Buffy Brandley founded clothing company Agnes & Dora is based in her Provo, Utah, garage in 2013. The company sells the clothes it makes via a nationwide network of independent sales reps, and that model has allowed Brandley to grow Agnes & Dora steadily these last few years.

Louis Garneau

With apparel for triathlons and cycling, Louis Garneau is a renowned biking brand. The company also sells bicycles. In the early days, Garneau worked in the family garage to develop the clothing that would make his brand a big seller. The company became official in 1983 and relocated to a production warehouse just a year later.

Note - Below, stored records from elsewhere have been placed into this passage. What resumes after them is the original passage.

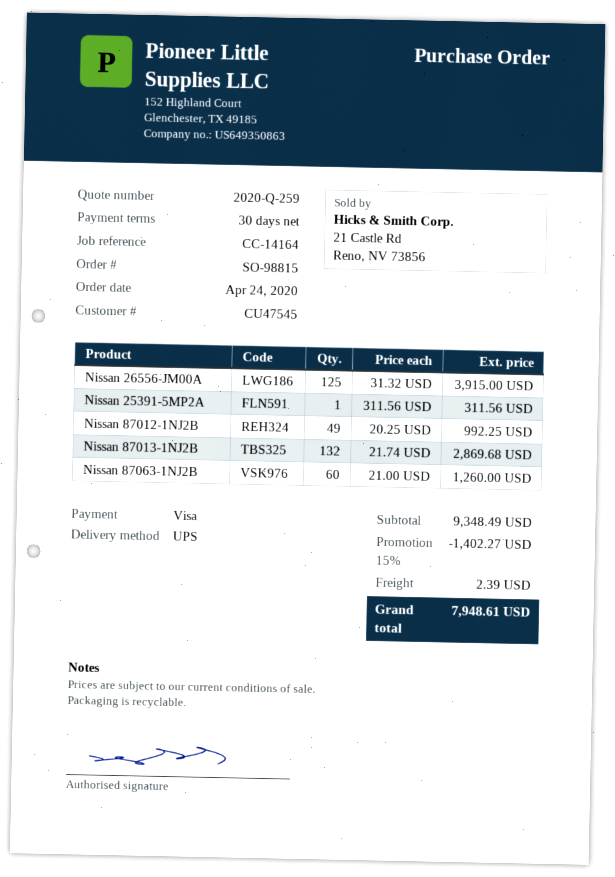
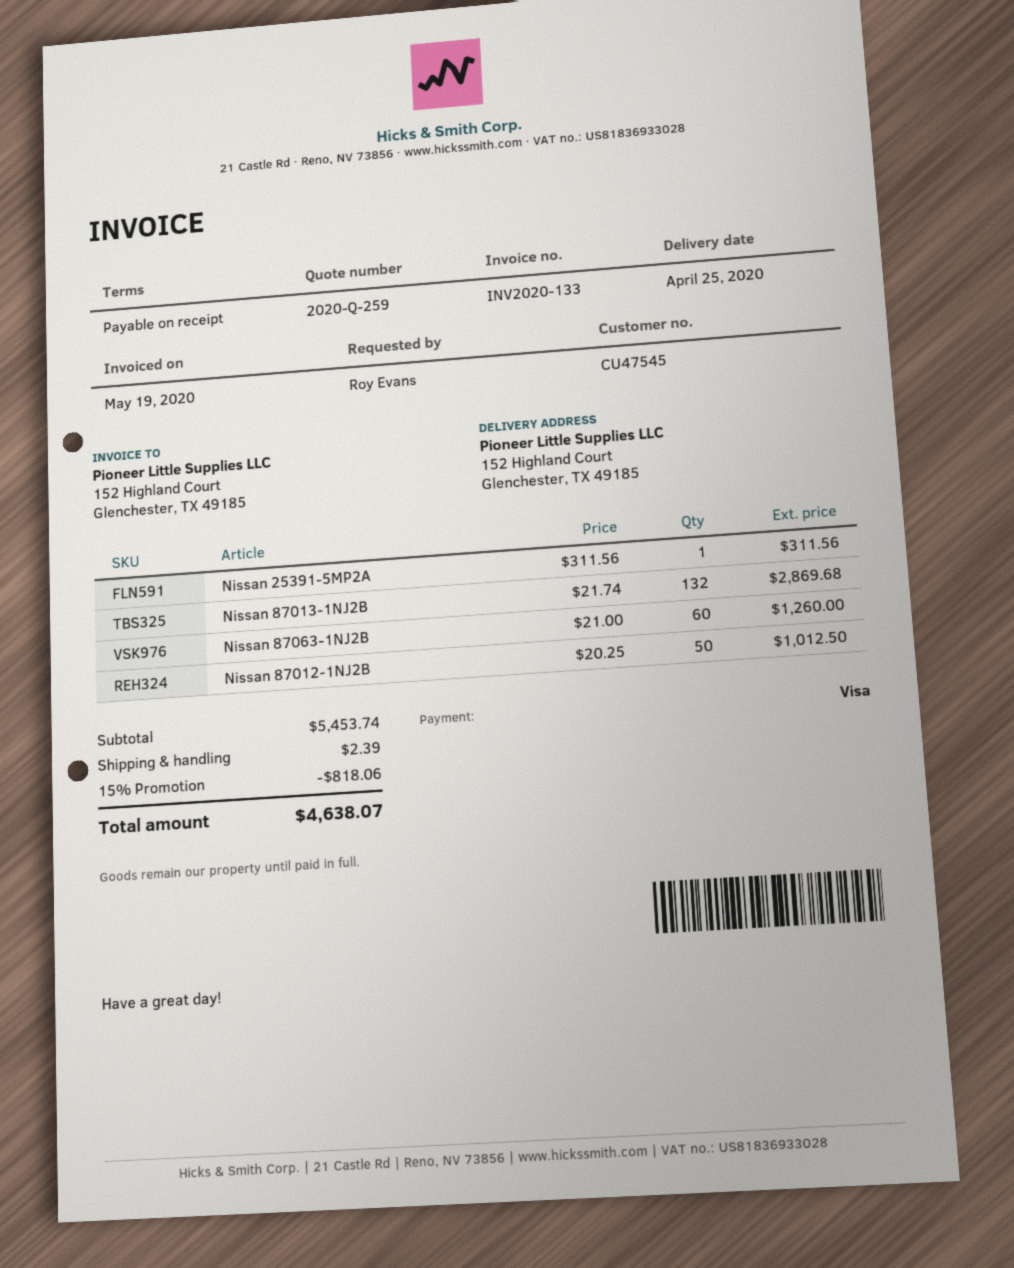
payment terms: 30 days -> on receipt
Nissan 26556-JM00A: 125 x 31.32 = 3915.00 -> none
Nissan 87012-1NJ2B: 49 x 20.25 = 992.25 -> 50 x 20.25 = 1012.50
subtotal: 9348.49 -> 5453.74
discount: 15% = 1402.27 -> 15% = 818.06
total: 7948.61 -> 4638.07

Comp-Tac, which specializes in gun holsters, was founded in 2000 by Gregg Garrett. His first holster ideas came to light in his garage, with the company eventually growing to include its own leather shop, shipping department, customer service department, production line and drafting room. The company’s holsters have “92,000 possible variations to accommodate your lifestyle and needs.”

Rock-n Woodshop

Drew Short is the creator of Rock-n Woodshop, a one-man woodworking company based out of Moore, Oklahoma. Short did much of his business in his garage at the beginning, eventually upgrading his space to a two-car garage. What Short sells is always changing, but some of his goods include wooden games, storage cabinets and toy boxes.

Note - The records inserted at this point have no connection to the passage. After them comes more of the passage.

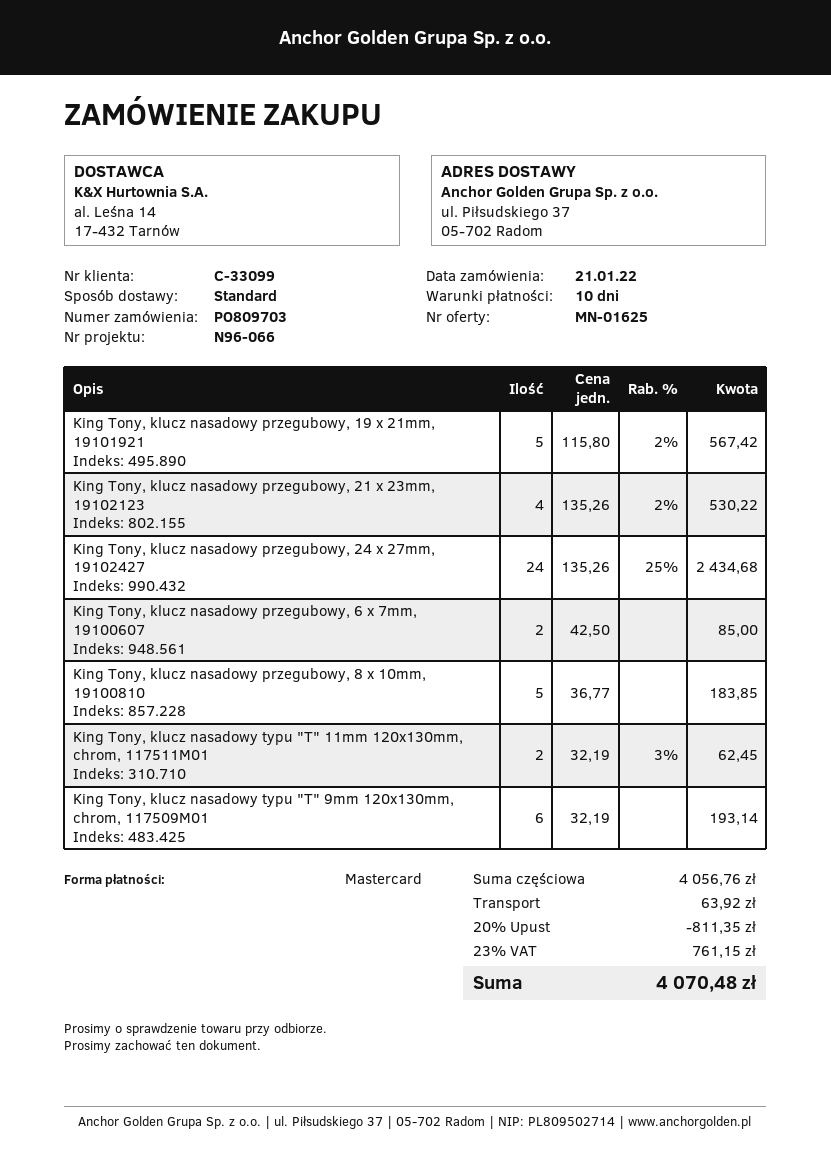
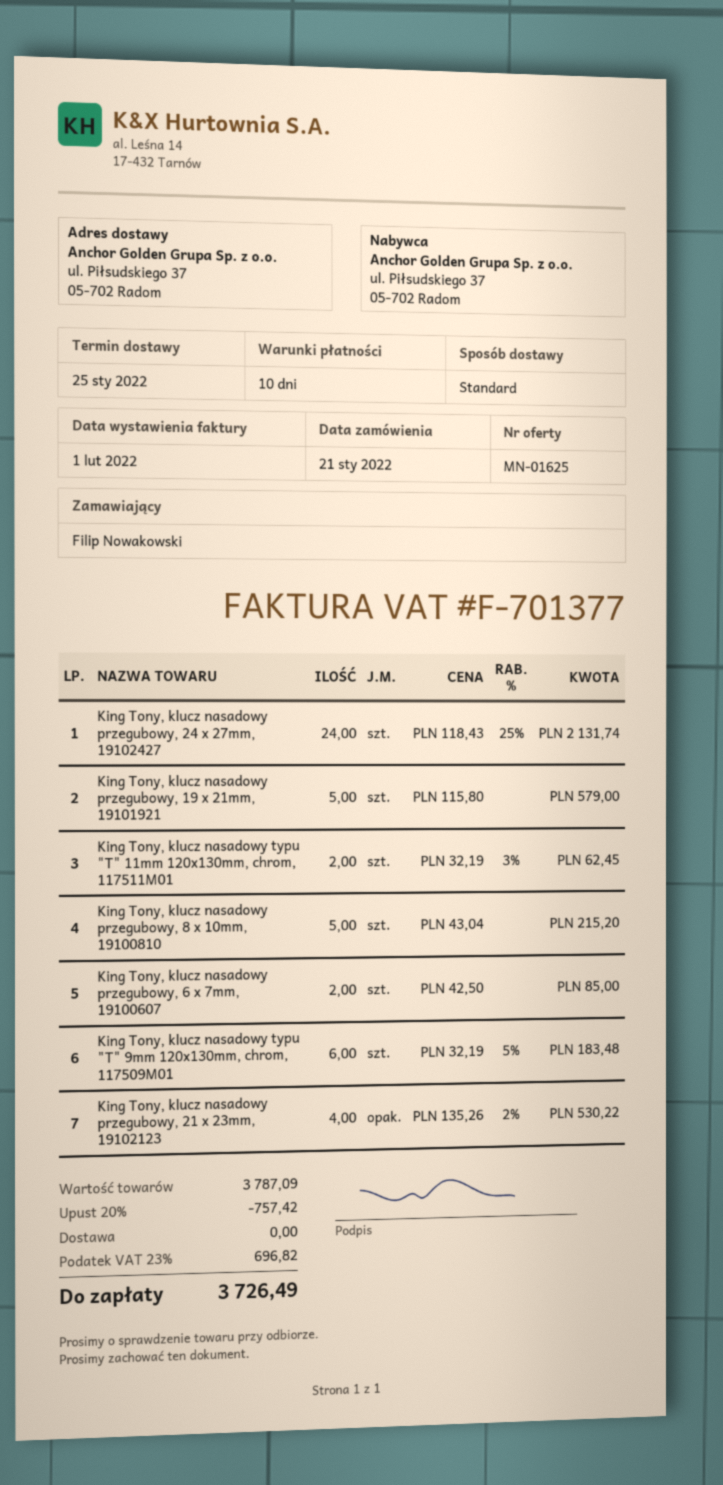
King Tony, klucz nasadowy przegubowy, 19 x 21mm, 19101921: 5 x 115.80 - 2% = 567.42 -> 5 x 115.80 = 579.00
King Tony, klucz nasadowy przegubowy, 24 x 27mm, 19102427: 24 x 135.26 - 25% = 2434.68 -> 24 x 118.43 - 25% = 2131.74
King Tony, klucz nasadowy przegubowy, 8 x 10mm, 19100810: 5 x 36.77 = 183.85 -> 5 x 43.04 = 215.20
King Tony, klucz nasadowy typu "T" 9mm 120x130mm, chrom, 117509M01: 6 x 32.19 = 193.14 -> 6 x 32.19 - 5% = 183.48
subtotal: 4056.76 -> 3787.09
discount: 20% = 811.35 -> 20% = 757.42
shipping: 63.92 -> 0.00
tax: 23% = 761.15 -> 23% = 696.82
total: 4070.48 -> 3726.49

Satoshi Sugie, Muneaki Fukuoka, and Junpei Naito were disconcerted when they spoke to a wheelchair-bound friend and discovered he still had difficulty with basic tasks and traveling small distances. In response, the team decided to create their own wheelchair that’s “minimalistic, functional and stylish.”

Working in Japan and San Francisco, the founders started WHILL. The company’s first wheelchair debuted at the Tokyo Motor Show in 2011, a platform that opened up funding for more wheelchairs, including the Model M.